The big dogs from the Big Three automakers made their way to Capitol Hill last week, parking their corporate jets in favor of a little ride in, get this, cars.

How about that?

All to line up and grovel for billions in bailouts.

Of course, the only line we regular folks get a spot in is the ever-growing unemployment line, with more than a half-million jobs lost in November alone. Apparently, help is called a handout only when the working poor are involved.

Instead of camping out on the Hill, maybe Messrs. Chrysler, Ford and GM should seek advice from some of the women at Home Care Associates, who have found a way to bail themselves out while also investing in themselves.

From all indications, this economic downturn will have an open run. Jobs are as scarce as buyers for Chryslers. Even service-sector jobs, once a secure bet, are on the decline.

If we've learned anything as one company after another topples, it's that we've got to have our own backs.

Which is exactly Home Care Associates' philosophy.

Composed mostly of former welfare recipients, the 200-employee company provides an invaluable service that anybody with an ailing loved one depends on for peace of mind - home health care.

It's no surprise that it's a booming business. Look in the mirror: We're all getting older and more dependent. Especially in Pennsylvania, where the senior population is among the most rapidly growing in the nation - and expected to grow by 50 percent in the next 20 years.

Yes, the work can be grueling. But talk to anybody who does it well and she'll tell you the rewards far exceed the demands.

Granted, not everybody is cut out for this kind of work, which is why many workers wash out. And the relatively low skill requirements that some agencies accept, along with low pay, make for high turnover.

But HCA has tried to solve some of those problems with a rigorous four-week training program and a 90-day on-the-job probationary period.

Trust and reliability

"You need to have people who will go into someone's home and do the work and be trustworthy," says president Karen Kulp, who is credited with helping put the once-struggling company in the black. "Before there was very little screening. Now we spend a lot of time on the front end."

The workers who survive training average about $9.50 an hour. That may not sound like a lot, but the pay is offset by a health and pension plan, life insurance, paid vacations, and free SEPTA TransPasses.

And because the company is worker-owned, each employee is eligible for a stake. A $500 share entitles one to a portion of the profits and a vote at shareholders' meetings.

But most important, home health aides are able reclaim something that money can't buy - their dignity, which they are then able to help sustain in their clients.

Take Terrell Cannon. When a welfare caseworker referred her to HCA in 1993, Cannon was pregnant, unemployed and angry.

She used her anger as a defense. After all, she came from the Richard Allen Homes project. She always handled disputes with her fists.

Today Cannon is HCA's director of training and has a master's degree in human services.

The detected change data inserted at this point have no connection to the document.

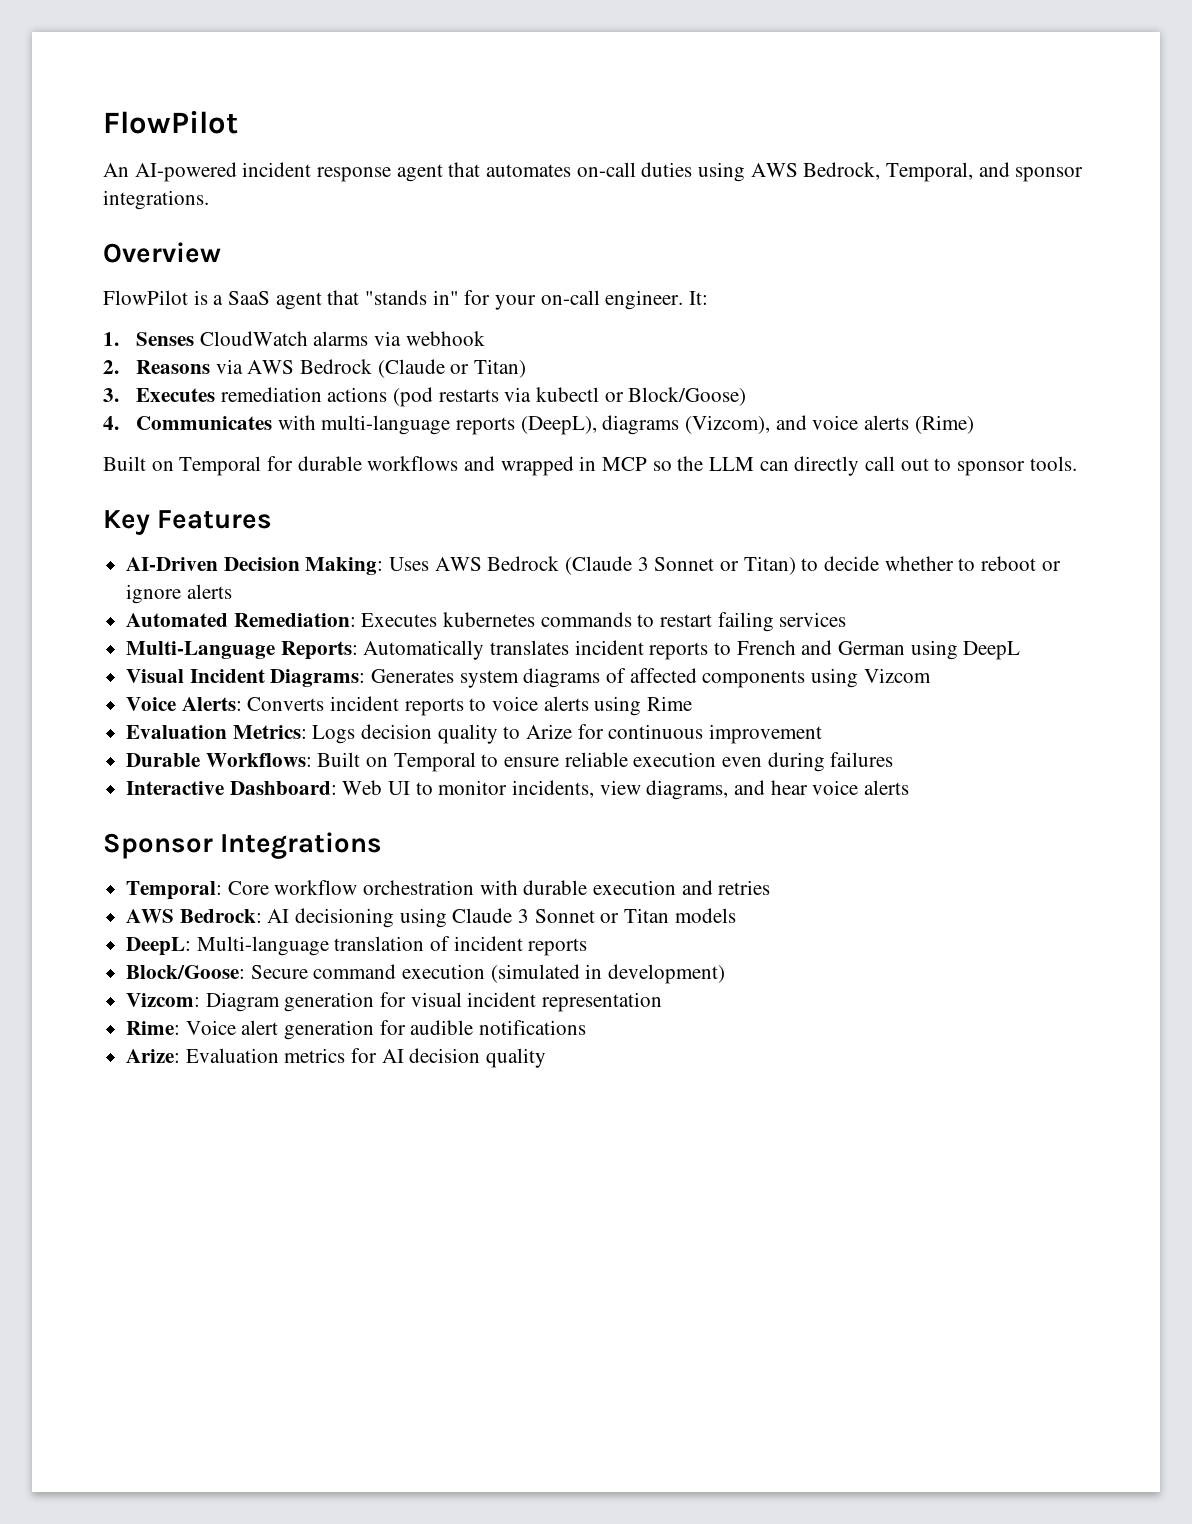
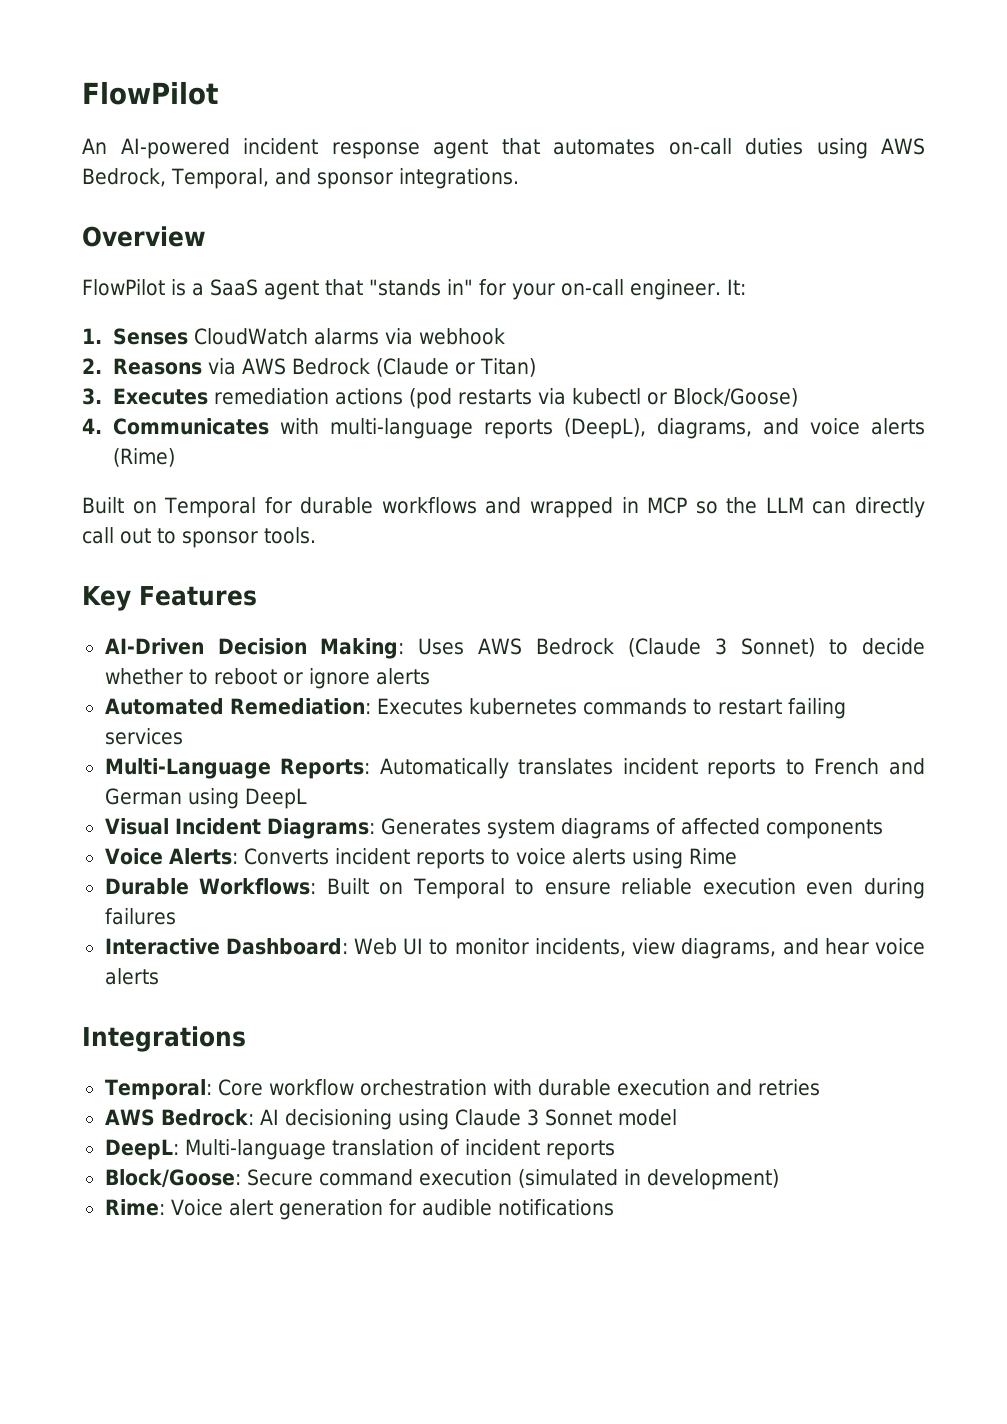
- 4. Communicates with multi-language reports (DeepL), diagrams (Vizcom), and voice alerts (Rime)
+ 4. Communicates with multi-language reports (DeepL), diagrams, and voice alerts (Rime)
- AI-Driven Decision Making: Uses AWS Bedrock (Claude 3 Sonnet or Titan) to decide whether to reboot or ignore alerts
+ AI-Driven Decision Making: Uses AWS Bedrock (Claude 3 Sonnet) to decide whether to reboot or ignore alerts
- Visual Incident Diagrams: Generates system diagrams of affected components using Vizcom
+ Visual Incident Diagrams: Generates system diagrams of affected components
- Evaluation Metrics: Logs decision quality to Arize for continuous improvement
- Sponsor Integrations
+ Integrations
- AWS Bedrock: AI decisioning using Claude 3 Sonnet or Titan models
+ AWS Bedrock: AI decisioning using Claude 3 Sonnet model
- Vizcom: Diagram generation for visual incident representation
- Arize: Evaluation metrics for AI decision quality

Her work has taught the mother of four patience and kindness.

Plus, HCA handed Cannon a much-needed Christmas gift - a $1,200 year-end dividend, which all worker-owners received.

But when you talk to the women, they'll tell you that the most important thing - more than the money, more than the benefits, more than job security - is the gratification of just doing the work.

They call it "heartwork," because "if you don't do it from the heart, it makes it hard to do," Cannon explains.

Which is why Simone Everett, 23, thought nothing of spending an hour to assist her client, Sharon Holmes, up a flight of 27 steps to a third-floor apartment, a task she does every time Holmes has a doctor's appointment.

Everett used to work in customer service. But this kind of personal, hands-on work gives her a fulfillment she had never thought she'd feel.

"You feel better helping people with the important things rather than the silly stuff."

Holmes, 36, who suffered a stroke in March, says: "I love Simone. I don't know what I'd do without her because I can't depend on nobody."

In these days of no guarantees, trust is the greatest gift.